Das Einzige, was sie noch verband, war die Übereinstimmung: So kann es nicht weiter gehen. Das meinte auch General Miguel Primo de Rivera y Orbaneja, Marqués de Estella. Vor 100 Jahren, am 13. September 1923, ernannte er sich kurz entschlossen in Barcelona, ohne auf Widerstand zu stoßen, zum Diktator. Die Regierung machte keine Anstalten, sich gegen diese spontane Machtergreifung zu wehren, und König Alfons XIII., von den Politikern und Parteien allein gelassen, unterwarf sich der normativen Kraft des Faktischen und billigte die Diktatur, die in der spanischen Verfassung gar nicht vorgesehen war.
Verbreitete Politikerverdrossenheit
Er hatte im Mai 1921 in einer Rede in Córdoba deutlich zu erkennen gegeben, darüber enttäuscht zu sein, dass Regierungen und Parlamentarier, beschäftigt mit ihren kleinlichen Interessen und Intrigen, nichts voranbrächten, was allen, also dem Allgemeinwohl, nützen könne. Der König wagte sich weit vor, drückte aber nur eine allgemeine Stimmung aus. Eine breite Mehrheit war längst davon überzeugt, dass die Politiker in einer ganz eigenen Welt lebten und jede Beziehung zum „authentischen Spanien“, zur Wirklichkeit, verloren hätten. Primo de Rivera fand deshalb – abgesehen von den in ihre Spielchen verwickelten Parteipolitikern – hoffnungsvolle Zustimmung, weil er sein ungeduldiges Eingreifen in das öffentliche Leben damit rechtfertigte, Spanien endlich von der krankmachenden, nur Unheil stiftenden Politik und deren eigennützigen Nutznießern, den Politikern, zu befreien. Er verfügte über kein Programm. Seine Devise war: Erst leben, dann philosophieren. Die Politiker und deren Orientierungshelfer in der Presse und an den Universitäten würden nur Theorien ersinnen und mit Hypothesen gegen Hypothesen kämpfen ohne Rücksicht auf die Wirklichkeit und die konkreten Sorgen und Erwartungen der Spanier.

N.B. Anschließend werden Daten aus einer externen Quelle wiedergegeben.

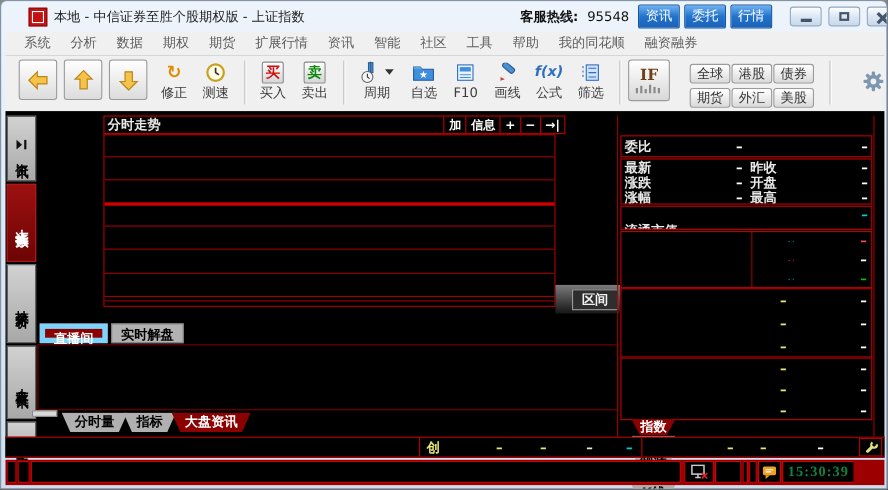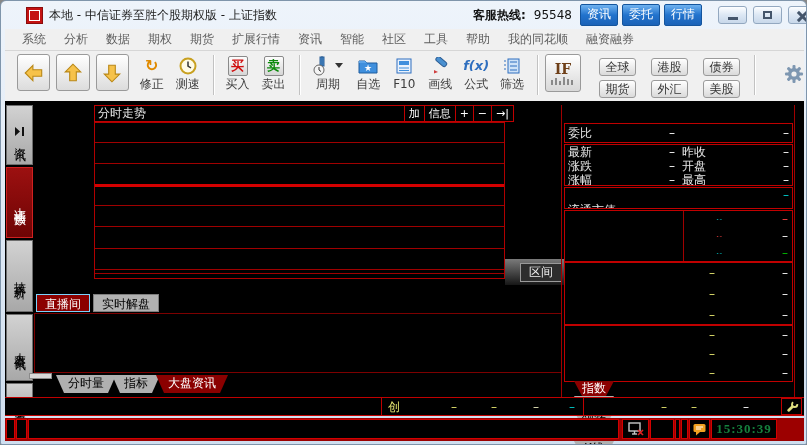--- a/index.html
+++ b/index.html
@@ -46,7 +46,7 @@
   .ifbtn { width:40px; height:38px; border:1px solid #9a9a9a; border-radius:3px; background:linear-gradient(#ffffff,#d8d8d8);
     display:flex; flex-direction:column; align-items:center; justify-content:center; margin-right:8px; }
   .iftxt { font-family:"DejaVu Serif","Liberation Serif",serif; font-weight:bold; font-size:14px; color:#6e3f18; line-height:14px; }
-  .markets { display:grid; grid-template-columns:repeat(3,37px); grid-template-rows:18px 18px; gap:4px 15px; margin:4px 0 0 10px;font-family:Liberation Mono, monospace; }
+  .markets { display:grid; grid-template-columns:repeat(3,37px); grid-template-rows:18px 18px; gap:4px 1px; margin:4px 0 0 10px;font-family:Liberation Mono, monospace; }
   .mkbtn { border:1px solid #9a9a9a; border-radius:3px; background:linear-gradient(#ffffff,#dadada);
     font-size:12px; color:#333; display:flex; align-items:center; justify-content:center; }
   .gear { margin:10px 0 0 22px; }

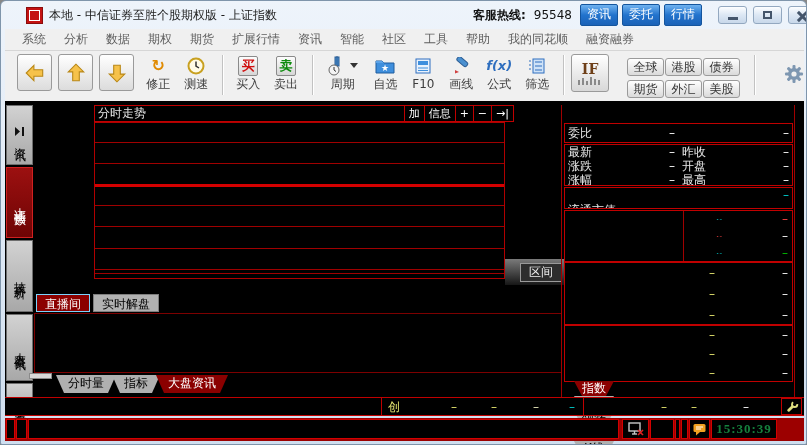--- a/index.html
+++ b/index.html
@@ -51,7 +51,7 @@
     font-size:12px; color:#333; display:flex; align-items:center; justify-content:center; }
   .gear { margin:10px 0 0 22px; }
   
-  #main { position:absolute; left:4px; top:100px; width:799px; height:315px; background:#000; }
+  #main { position:absolute; left:4px; top:100px; width:799px; height:315px; background:#000;font-weight:bold; }
   
   #sidebar { position:absolute; left:0; top:4px; width:29px; height:311px; display:flex; flex-direction:column; }
   .vtab { width:27px; margin-left:1px; background:linear-gradient(#d2d2d2,#a8a8a8); border:1px solid #6e6e6e;

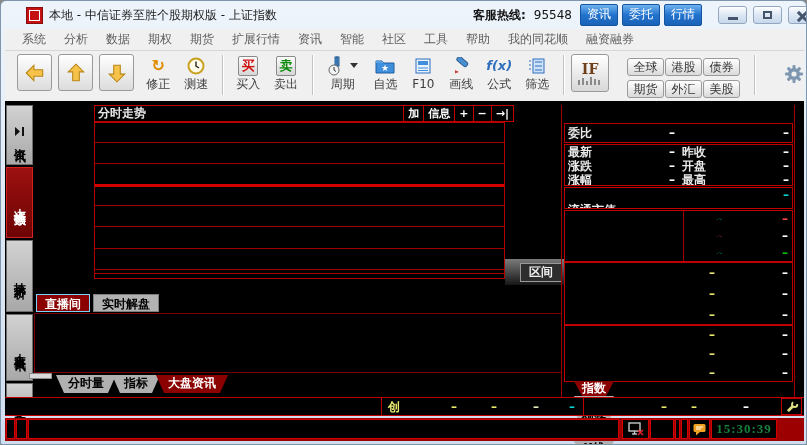--- a/index.html
+++ b/index.html
@@ -75,7 +75,7 @@
   
   #live-tabs { position:absolute; left:31px; top:193px; height:18px; display:flex; gap:3px; }
   .ltab { font-size:12px; padding:1px 8px 2px; }
-  .ltab.sel { background:#8b0000; border:1px solid #7dd3fc; color:#fff; }
+  .ltab.sel { background:#8b0000; border:5px solid #7dd3fc; color:#fff; }
   .ltab.uns { background:#b2b2b2; border:1px solid #7e7e7e; color:#000; }
   #live-box { position:absolute; left:29px; top:212px; width:528px; height:60px; border:1px solid #7c0000; background:#000; }
   #scroll-corner { position:absolute; left:24px; top:272px; width:23px; height:6px; background:#d9d9d9; border:1px solid #8a8a8a; }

Umstrittene Monarchie und Kirche
Der Soldat und Aristokrat war ein Mann der Mitte und des Mittelmaßes. In Monarchie, Vaterland und Religion erkannte er die drei großen, Herzen und Willen bewegenden Kräfte, die Ordnung und Sicherheit ermöglichten. Nichts war allerdings Spaniern so fragwürdig geworden wie diese Dreieinigkeit. Die Legitimität der Monarchie bestritten die Karlisten, die sich nicht mit der Änderung der Erbfolge abfinden wollten, die Ferdinand VII. 1830 festlegte zugunsten seiner Tochter Isabella. Er enterbte damit den rechtmäßigen Thronfolger, seinen Bruder Carlos. Deswegen gab es mehrere Bürgerkriege, in denen sich bestätigte, dass das Königtum keine selbstständige, wegen einer langen Geschichte der Diskussion entrückte Macht ist, sondern auf Übereinkünften beruht, die je nach den Umständen modifiziert werden können. Die Krone hatte ihr Ansehen und ihre Autorität eingebüßt.

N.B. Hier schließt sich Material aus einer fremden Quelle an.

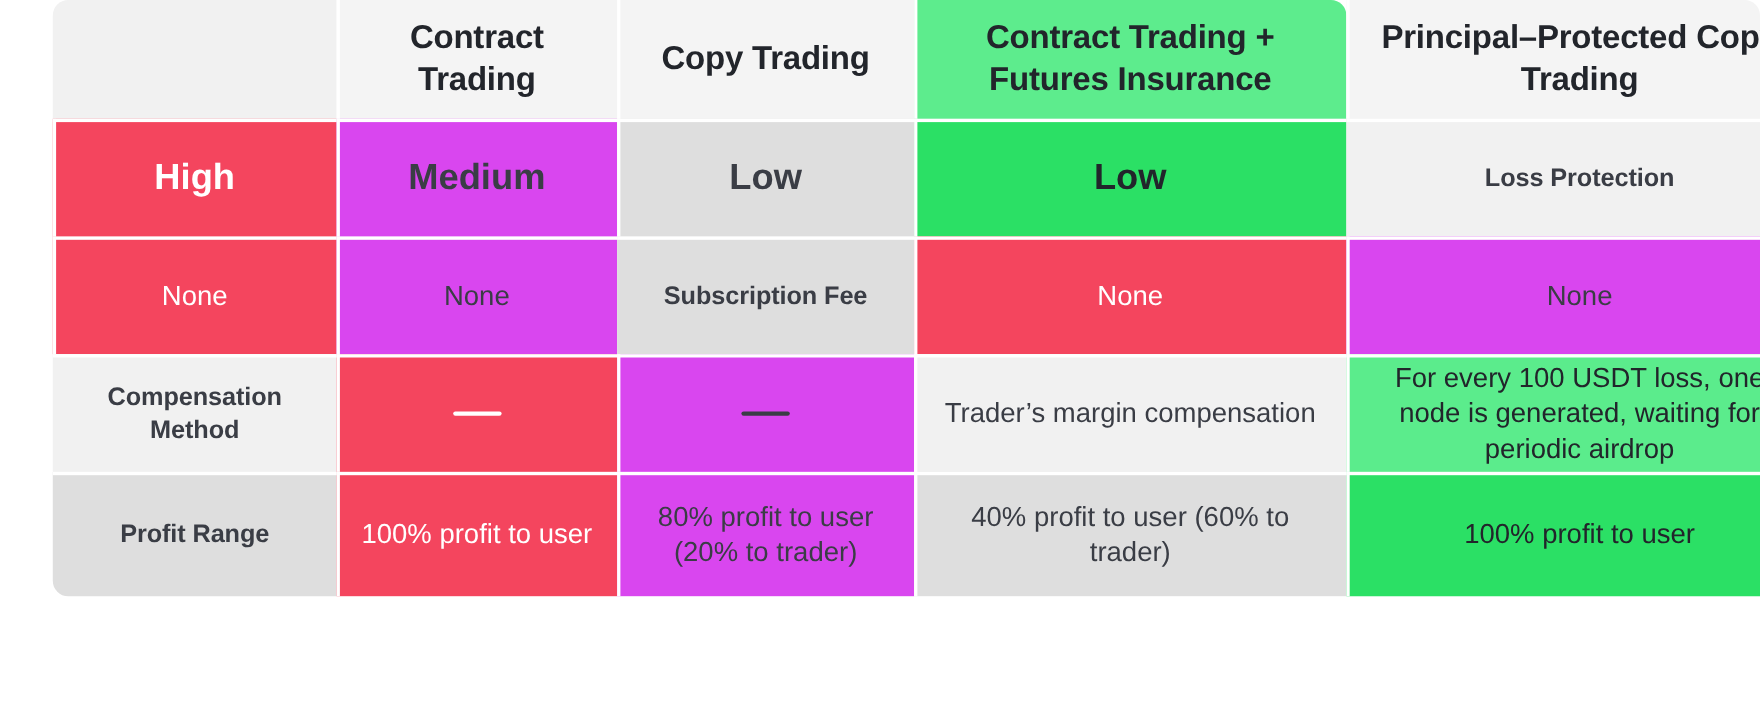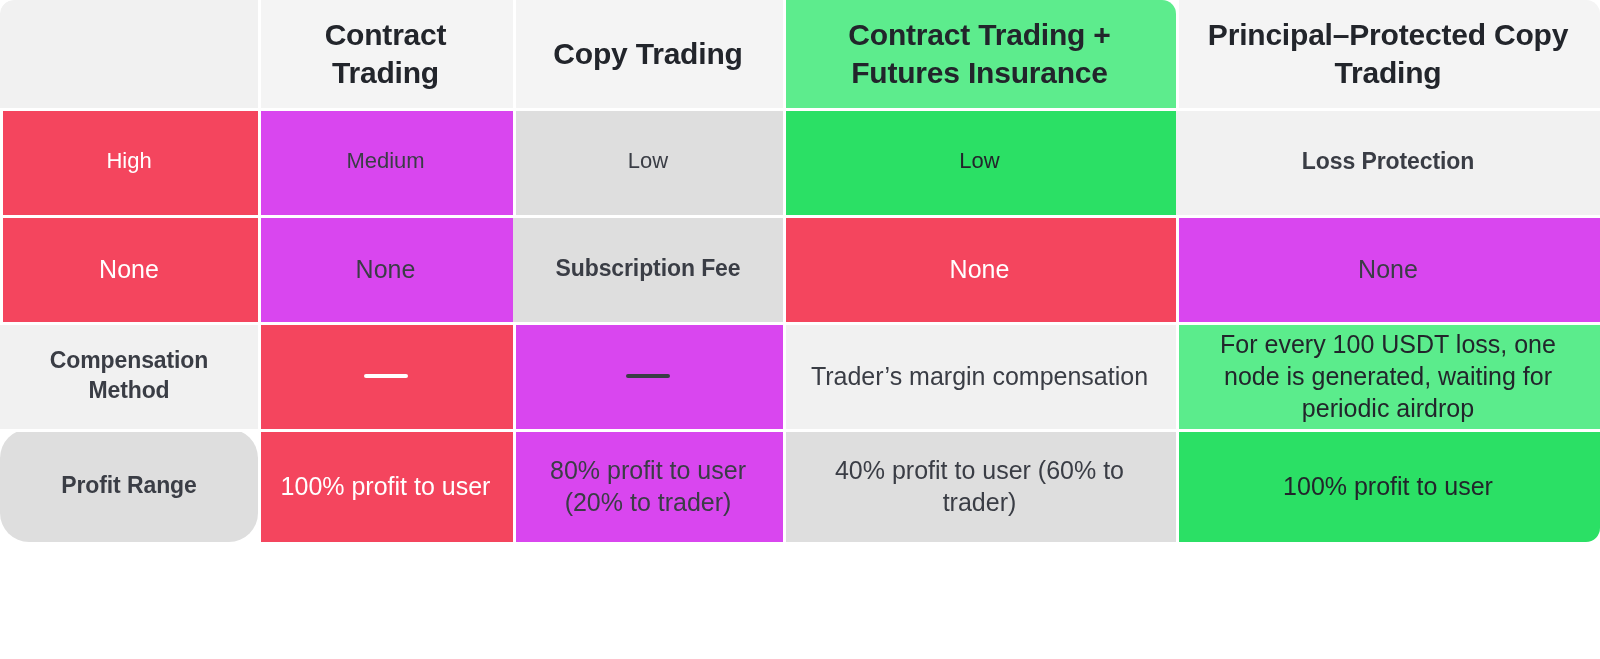--- a/index.html
+++ b/index.html
@@ -28,6 +28,7 @@
     width: 1474px;
     height: 659px;
     gap: 0;
+    margin-left: 48px;
   }
 
   .cell {

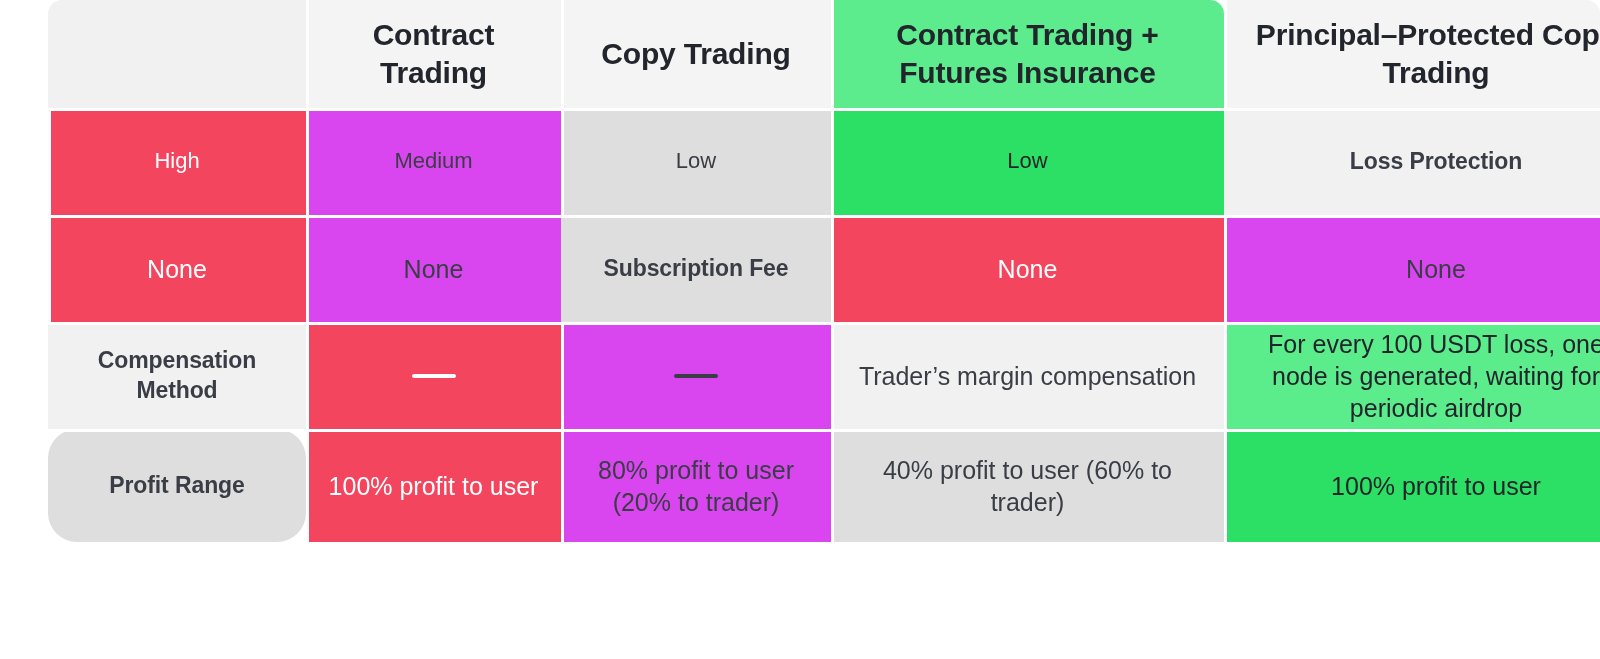--- a/index.html
+++ b/index.html
@@ -90,7 +90,7 @@
   .c-green-b { background: #5BEC8C; color: #22252B; }
 
   .val      { font-size: 25px; font-weight: normal; }
-  .val.bold { font-weight: normal; font-size: 22px; }
+  .val.bold { font-weight: bold; font-size: 33px; }
 
   .dash {
     display: inline-block;

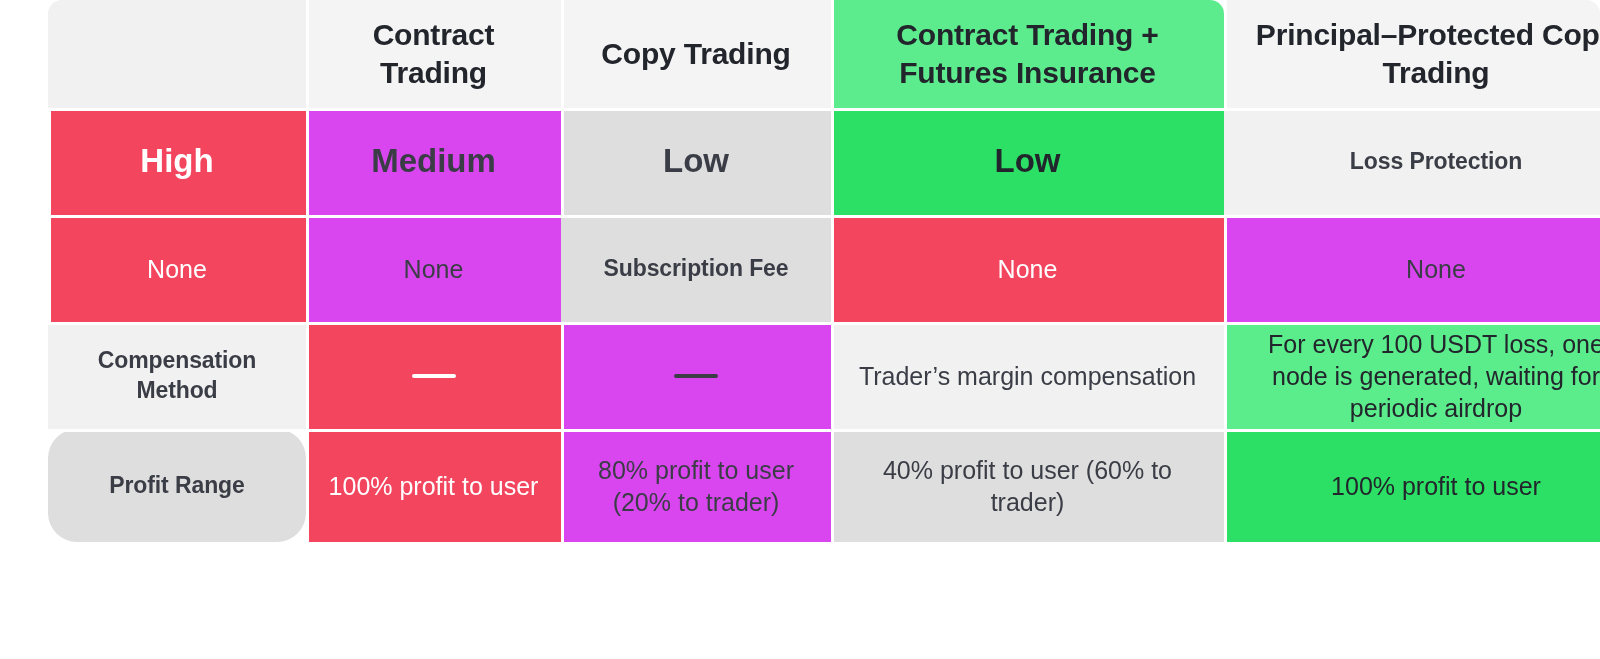--- a/index.html
+++ b/index.html
@@ -103,7 +103,7 @@
   
   .corner-tl { border-top-left-radius: 14px; }
   .corner-tr { border-top-right-radius: 14px; }
-  .corner-bl { border-bottom-left-radius: 14px; border-radius: 29px; }
+  .corner-bl { border-bottom-left-radius: 14px; }
   .corner-br { border-bottom-right-radius: 14px; }
 </style>
 </head>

Umstrittene nationale Identität
Aber auch über das Vaterland und die Nation wurde erbittert unter Spaniern gestritten. Sie waren sich völlig uneins über ihre Geschichte, die vor allem Liberale und anschließend Republikaner, Sozialisten und Anarchisten als einen jahrhundertelangen Sonderweg verurteilten, der Spanien von Europa und dem Westen entfernt habe. Die Schuld an dieser fatalen Entwicklung gaben sie dem Hause Österreich, das seit der Herrschaft Karls V. als spanischer König mit deutschem Bürokratismus, Absolutismus und Militarismus sämtliche Freiheitsrechte erstickt habe. Alle Spanier beschäftigten sich gereizt mit Vergangenheitsbewältigung und verbanden ihre jeweiligen politischen Ideen mit Geschichtspolitik, die nahezu das gesamte historische Erbe fragwürdig machte. Darüber geriet auch die Religion ins Zwielicht, weil sich die Kirche angeblich von den habsburgischen Königen für rein politische Zwecke missbrauchen ließ und die ursprünglich großherzigen Spanier fanatisiert habe. Deshalb sei jede geistige Freiheit verloren gegangen und jede Regung wissenschaftlicher Unabhängigkeit schon im Keim unterdrückt worden.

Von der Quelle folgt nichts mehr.